INFORMATION SHOWN:
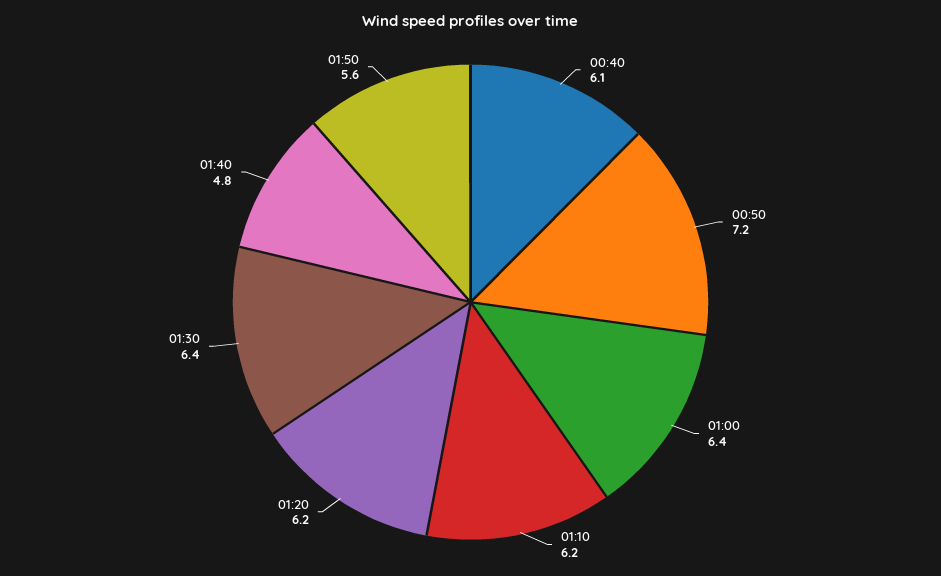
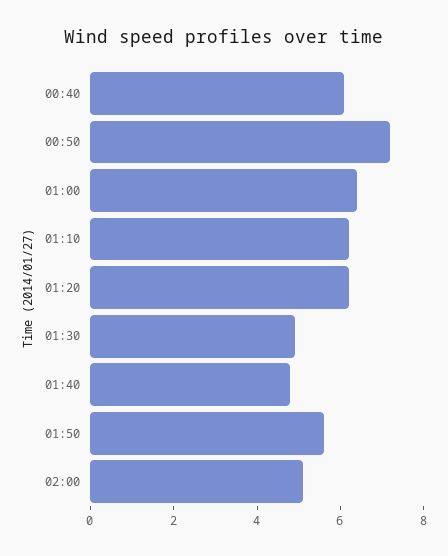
01:30: 6.4 -> 5
02:00: none -> 5

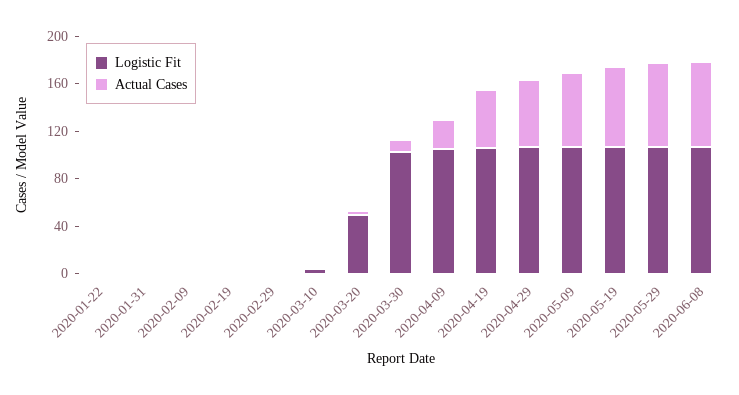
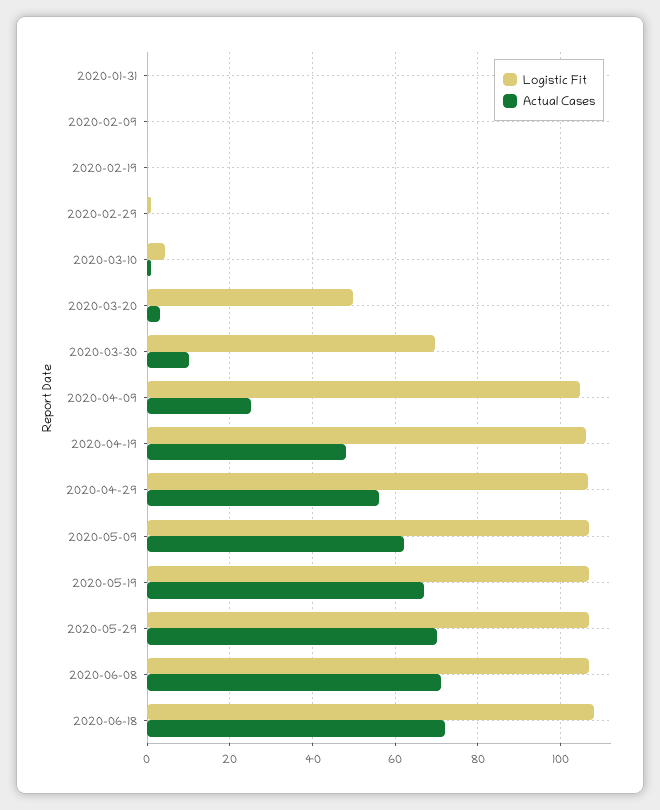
Logistic Fit, 2020-01-22: 0 -> none
Actual Cases, 2020-01-22: 0 -> none
Logistic Fit, 2020-03-30: 100 -> 70
Logistic Fit, 2020-06-18: none -> 108
Actual Cases, 2020-06-18: none -> 72

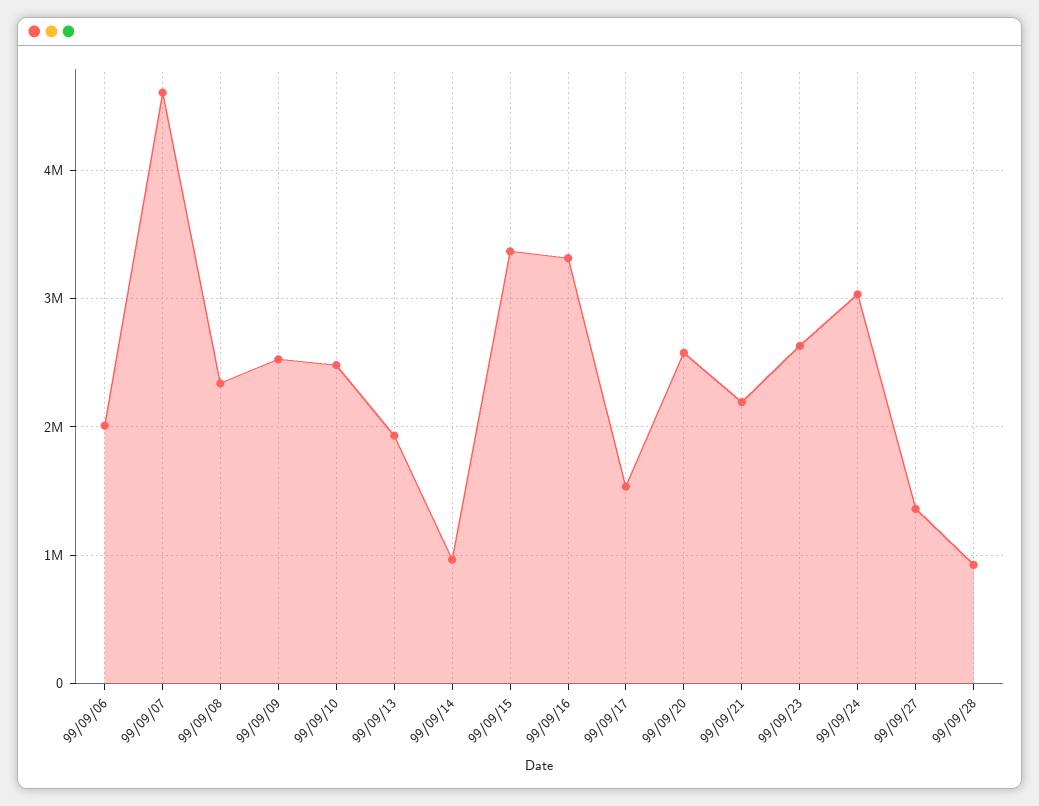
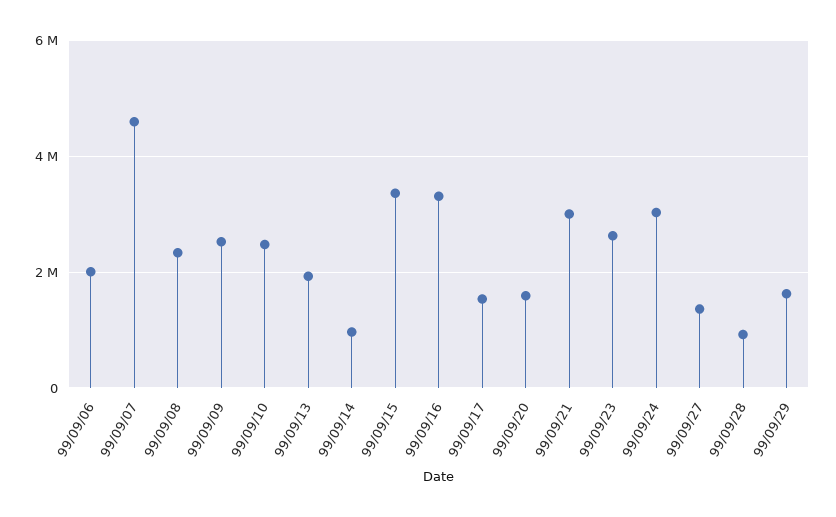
99/09/20: 2600000 -> 1600000
99/09/21: 2200000 -> 3000000
99/09/29: none -> 1600000

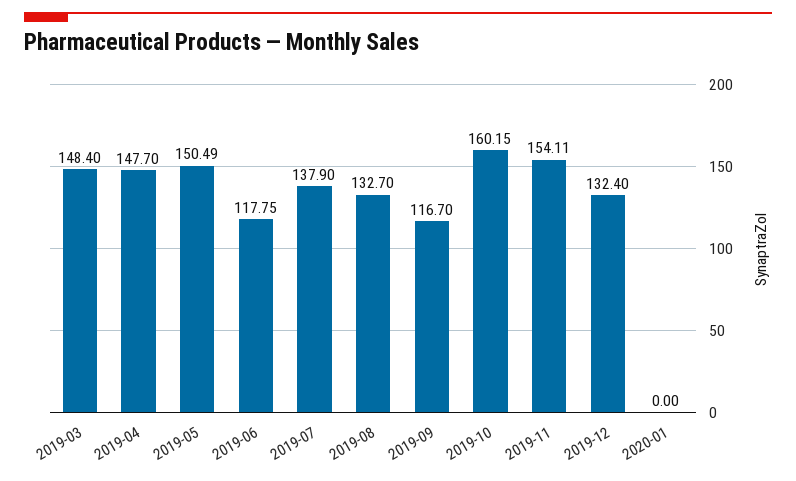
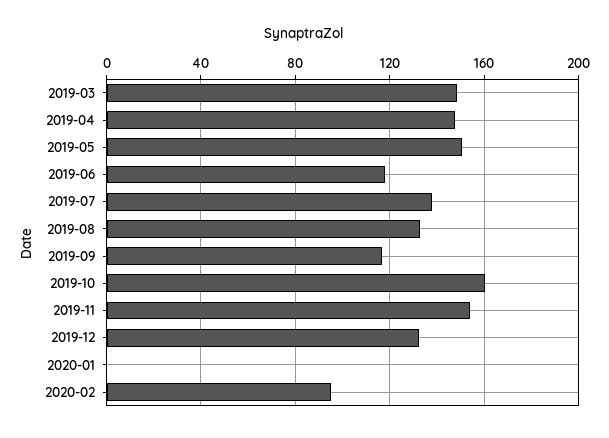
2020-02: none -> 95

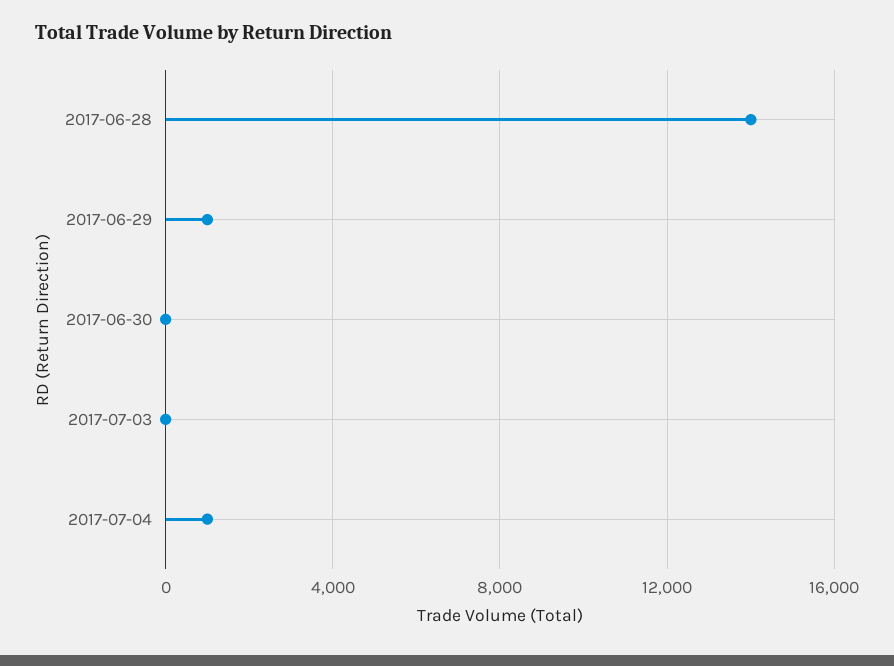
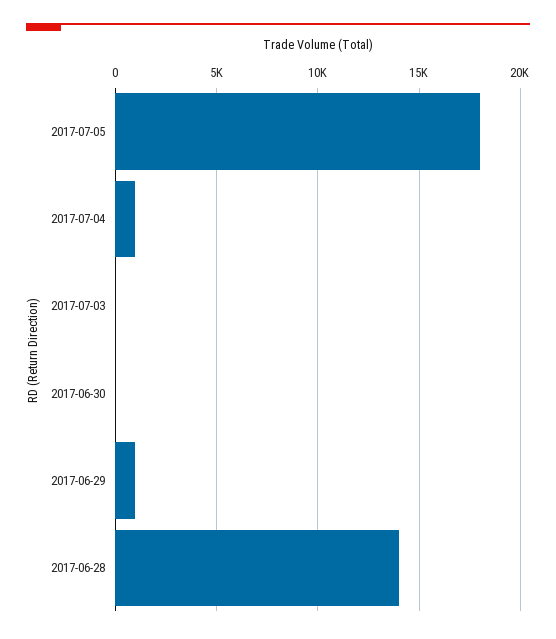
2017-07-05: none -> 18000

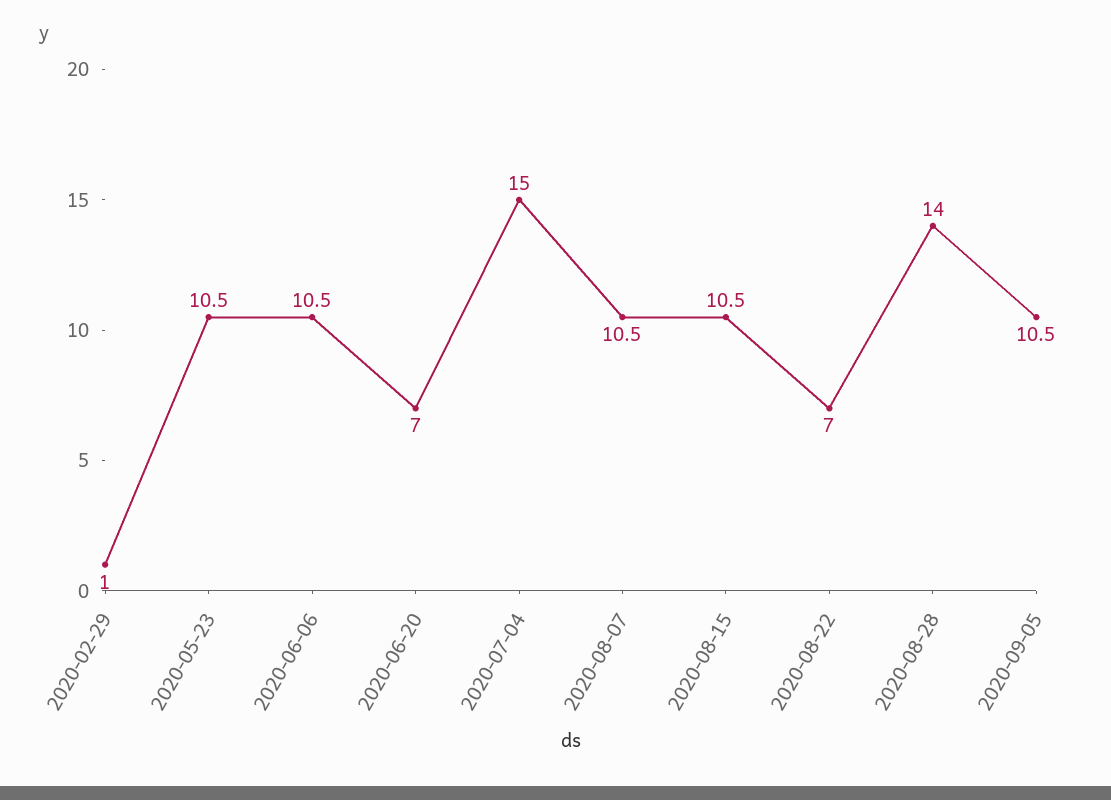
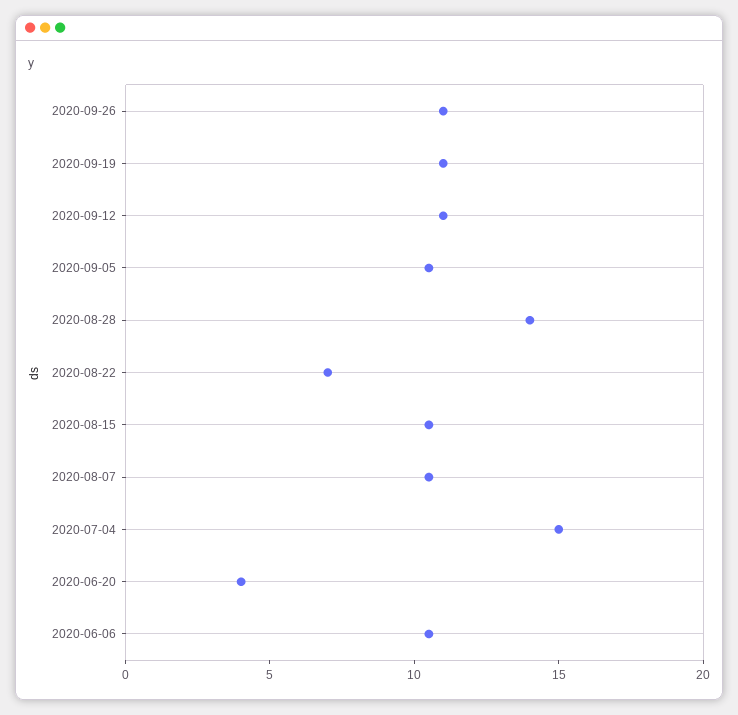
2020-02-29: 1 -> none
2020-05-23: 10.5 -> none
2020-06-20: 7 -> 4
2020-09-26: none -> 11
2020-09-19: none -> 11
2020-09-12: none -> 11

EXERCISE PROMPT:
Pictures appear in the records above. Output everything except them, exactly.

ANSWER TO THIS PROBLEM:
01:30: 6.4 -> 5
02:00: none -> 5

Logistic Fit, 2020-01-22: 0 -> none
Actual Cases, 2020-01-22: 0 -> none
Logistic Fit, 2020-03-30: 100 -> 70
Logistic Fit, 2020-06-18: none -> 108
Actual Cases, 2020-06-18: none -> 72

99/09/20: 2600000 -> 1600000
99/09/21: 2200000 -> 3000000
99/09/29: none -> 1600000

2020-02: none -> 95

2017-07-05: none -> 18000

2020-02-29: 1 -> none
2020-05-23: 10.5 -> none
2020-06-20: 7 -> 4
2020-09-26: none -> 11
2020-09-19: none -> 11
2020-09-12: none -> 11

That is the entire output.